1. Summary: The pursuit of unfettered executive power

It seems rather contrary to an idea of a Constitution with three branches that the executive would be free to do whatever they want, whatever they want without a check.
US Supreme Court Justice Stephen Breyer, 20 April 2004(3)

In late December 2001, a memorandum was sent from the United States Justice Department to the Department of Defense.(4) It advised the Pentagon that no US District Court could "properly entertain" appeals from "enemy aliens" detained at the US Naval Base in Guantánamo Bay, Cuba. Because Cuba has "ultimate sovereignty" over Guantánamo, the memorandum asserted, US Supreme Court jurisprudence meant that a foreign national in custody in the naval base should not have access to the US courts. The first "war on terror" detainees were transferred to the base two weeks later. The memorandum remained secret until it was leaked to the media in mid-2004 in the wake of the Abu Ghraib torture scandal.

Not long after this leak, on 28 June 2004, the US Supreme Court ruled, in Rasul v. Bush, that the federal courts in fact do have jurisdiction to hear appeals from foreign nationals detained in Guantánamo Bay.(5) Yet almost a year later, none of the more than 500 detainees of some 35 nationalities still held in the base – believed to include at least three people, from Canada, Chad and Saudi Arabia, who were minors at the time of being taken into custody – has had the lawfulness of his detention judicially reviewed.
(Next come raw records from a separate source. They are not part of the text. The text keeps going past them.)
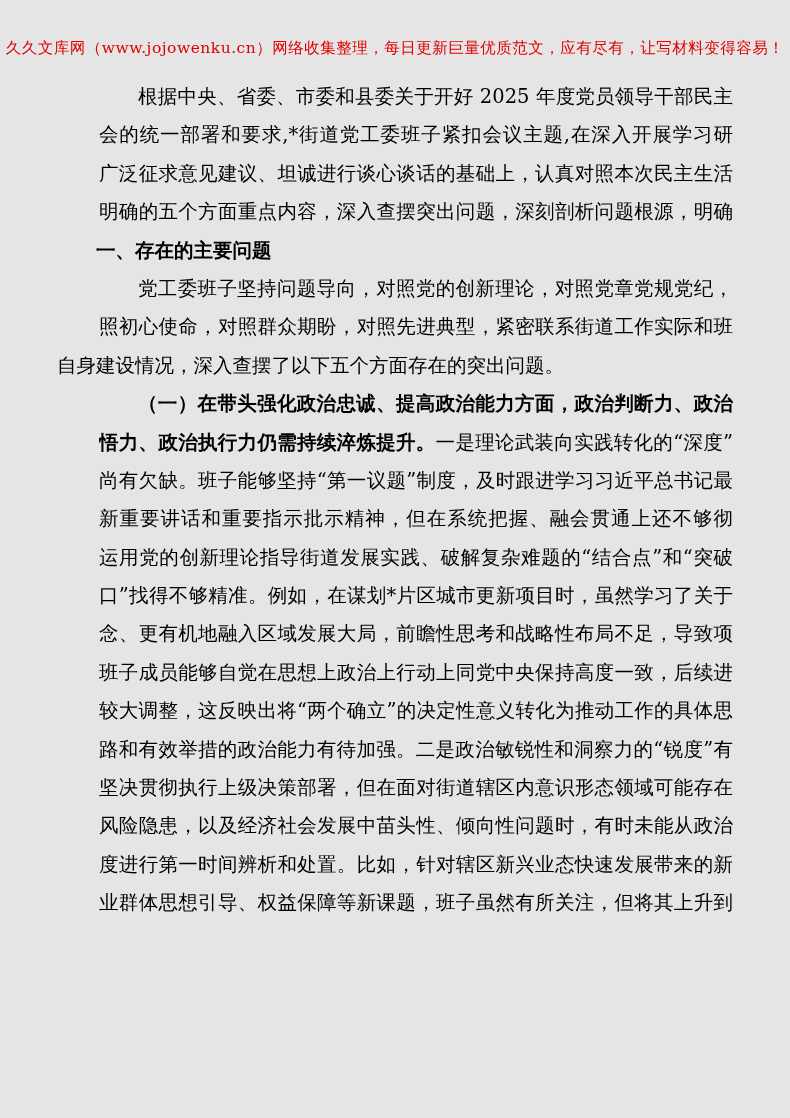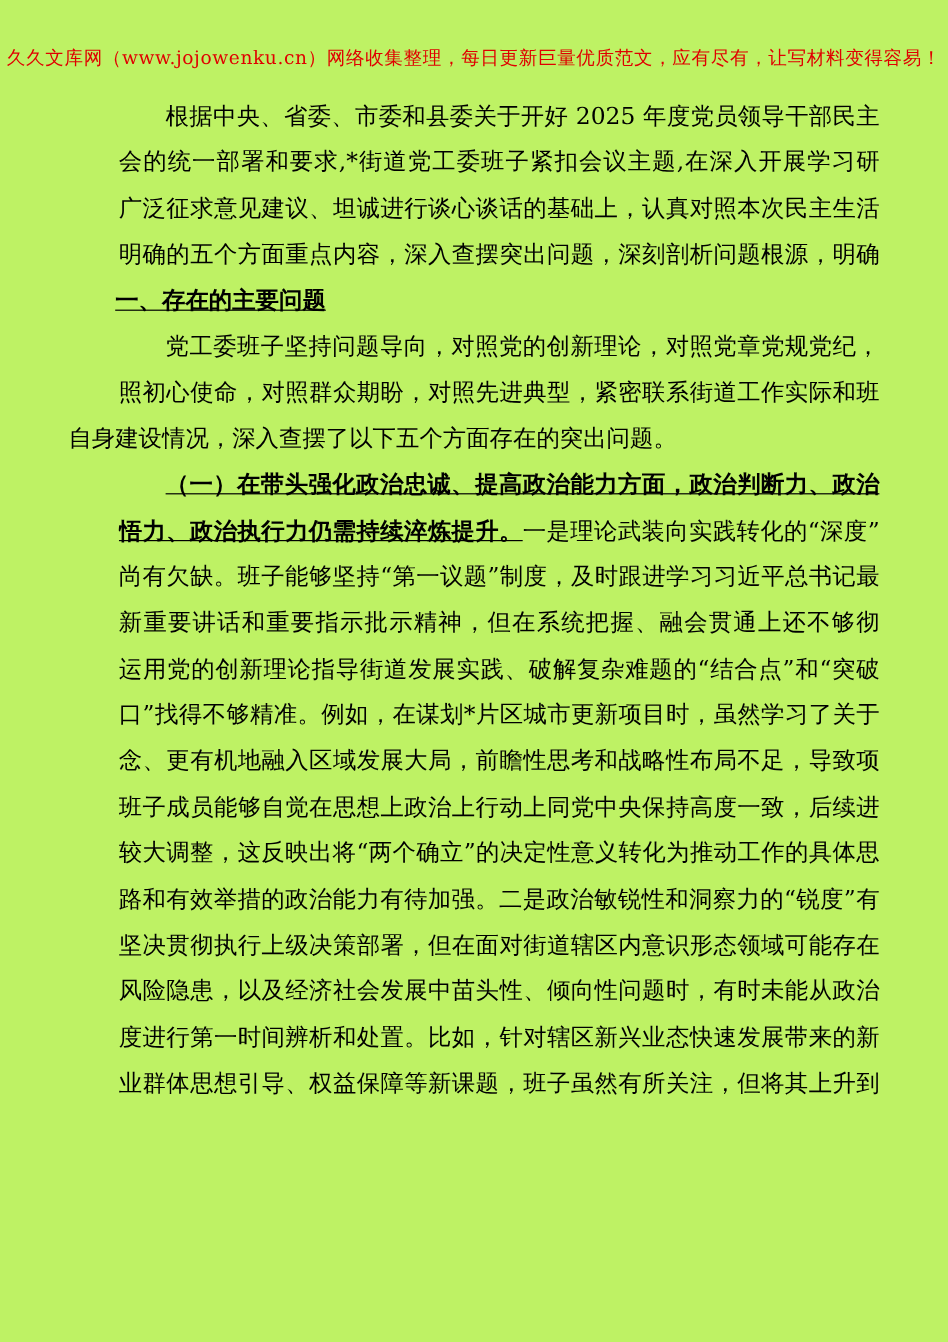--- a/index.html
+++ b/index.html
@@ -56,7 +56,7 @@
 </head>
 <body>
 
-<div class="page" style="background: #bef264; color: rgb(0, 0, 0);">
+<div class="page" style="background: #e5e5e5; color: rgb(0, 0, 0);">
   <div class="watermark" style="color: rgb(224, 0, 0);">久久文库网（www.jojowenku.cn）网络收集整理，每日更新巨量优质范文，应有尽有，让写材料变得容易！</div>
   <div class="content">
       <div class="line indent just"><span class="seg">根据中央、省委、市委和县委关于开好 2025 年度党员领导干部民主生活</span></div>

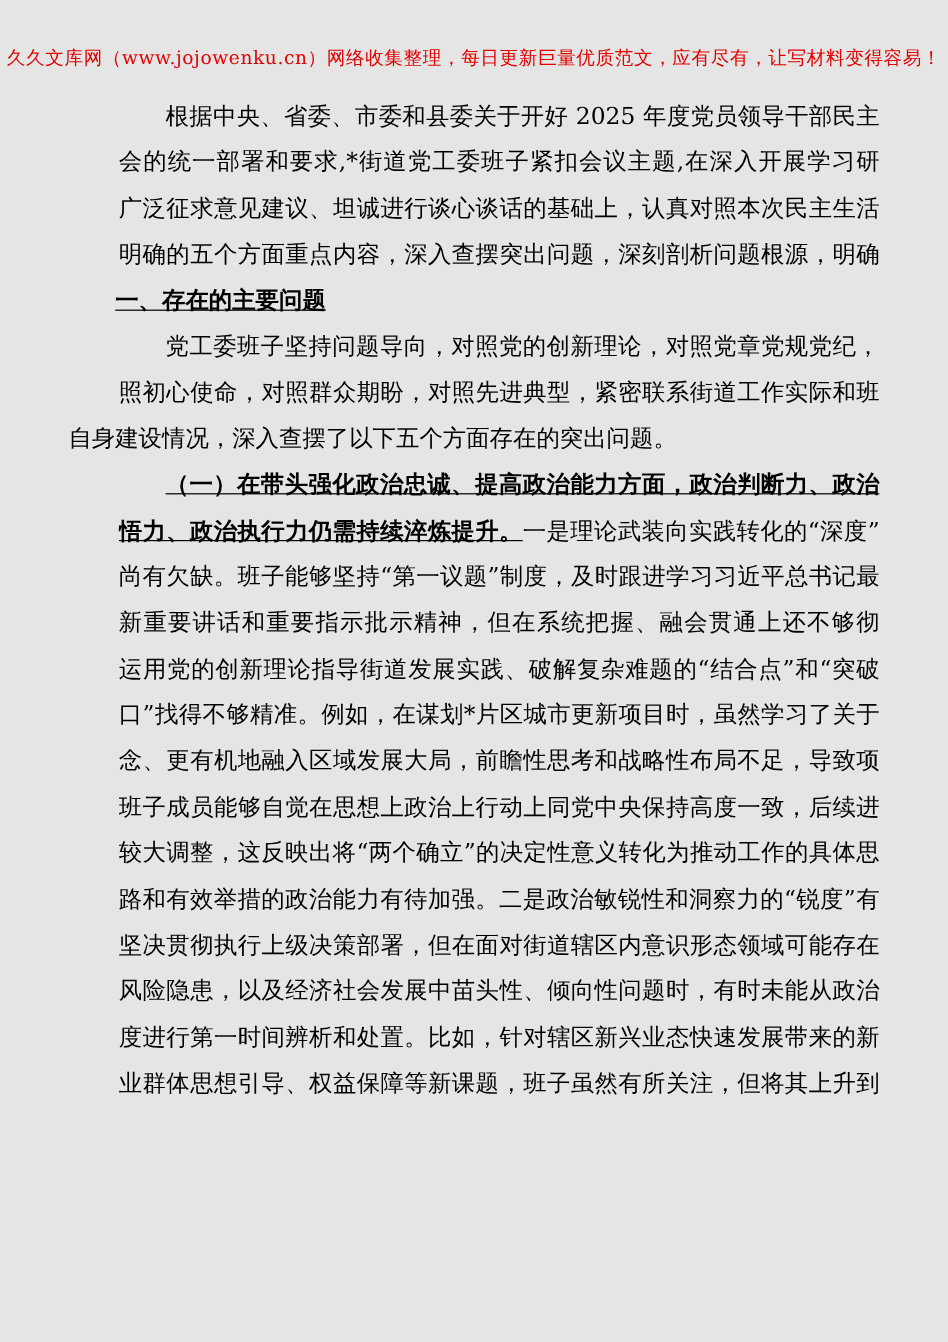--- a/index.html
+++ b/index.html
@@ -51,7 +51,7 @@
     text-indent: 39px;
   }
   .seg { font-weight: normal; }
-  .seg.bold { font-weight: 700; text-decoration: underline; }
+  .seg.bold { font-weight: 700; }
 </style>
 </head>
 <body>

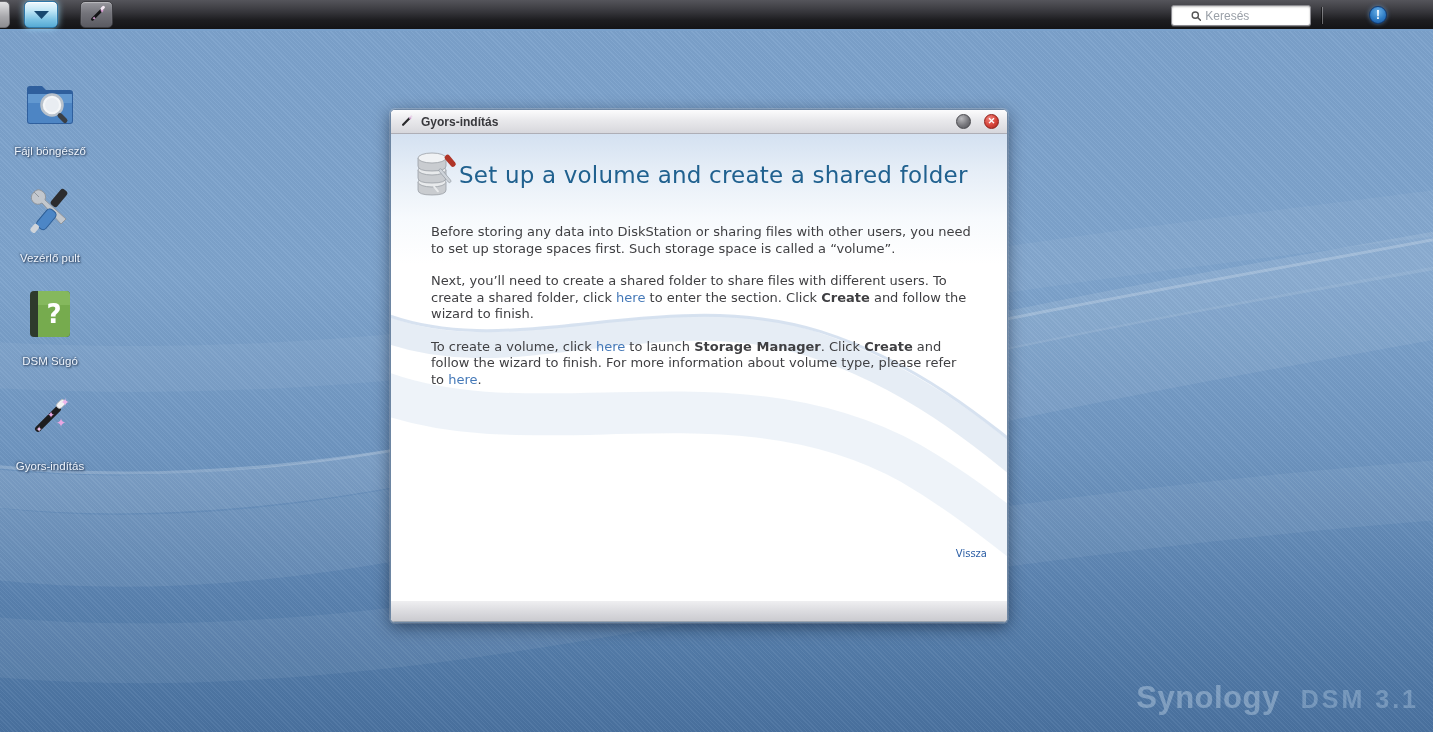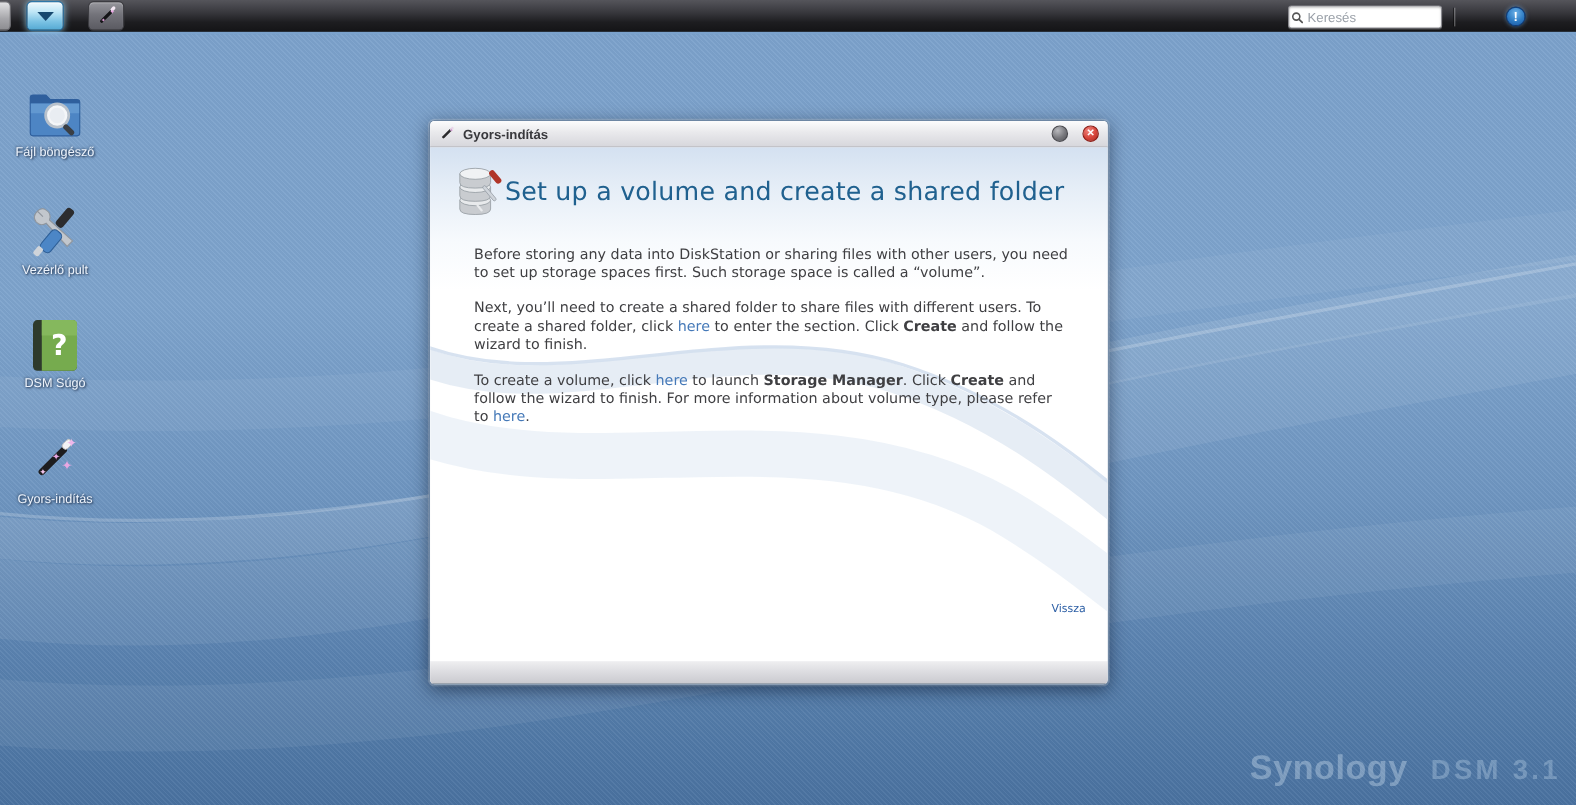--- a/index.html
+++ b/index.html
@@ -44,7 +44,7 @@
   .tb-search {
     position:absolute; left:1171px; top:5px; width:140px; height:21px;
     background:#fff; border:1px solid #8a8a90; border-radius:3px;
-    display:flex; align-items:center; padding:0 2px; gap:4px;
+    display:flex; align-items:center; padding:0 19px; gap:4px;
     box-shadow:inset 0 1px 2px rgba(0,0,0,.25), 0 1px 0 rgba(255,255,255,.18);
   }
   .tb-search input {

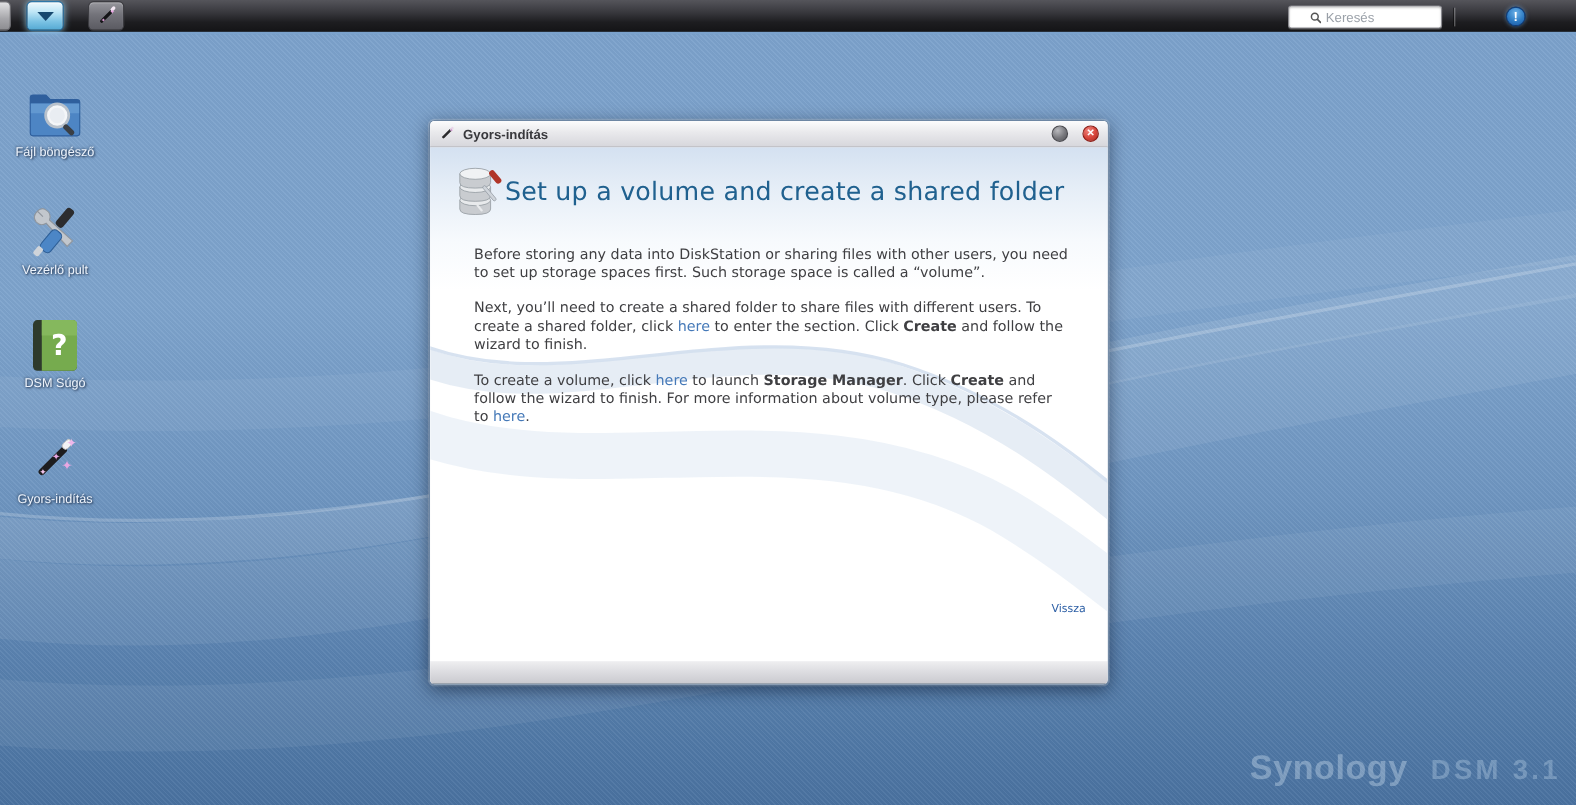--- a/index.html
+++ b/index.html
@@ -67,7 +67,7 @@
     align-items:center; cursor:pointer; }
   .dicon .img { width:50px; height:50px; display:flex; align-items:center; justify-content:center; }
   .dicon .lbl {
-    margin-top:4px; text-align:center; font-size:11.5px; line-height:13px; color:#eef4fc;
+    margin-top:16px; text-align:center; font-size:11.5px; line-height:13px; color:#eef4fc;
     text-shadow:1px 1px 2px rgba(10,25,50,.85), -1px -1px 2px rgba(10,25,50,.35);
   }
   .dicon1 { top:48px; } .dicon2 { top:155px; } .dicon3 { top:258px; } .dicon4 { top:363px; }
The US administration continues to argue in the courts to block any judicial review of the detentions or to keep any such review as limited as possible and as far from a judicial process as possible. Its actions are ensuring that the detainees are kept in their legal limbo, denied a right that serves as a basic safeguard against arbitrary detention, "disappearance" and torture or other cruel, inhuman or degrading treatment. Amnesty International believes, as explained in Section 3, that all those currently held in Guantánamo are arbitrarily and unlawfully detained.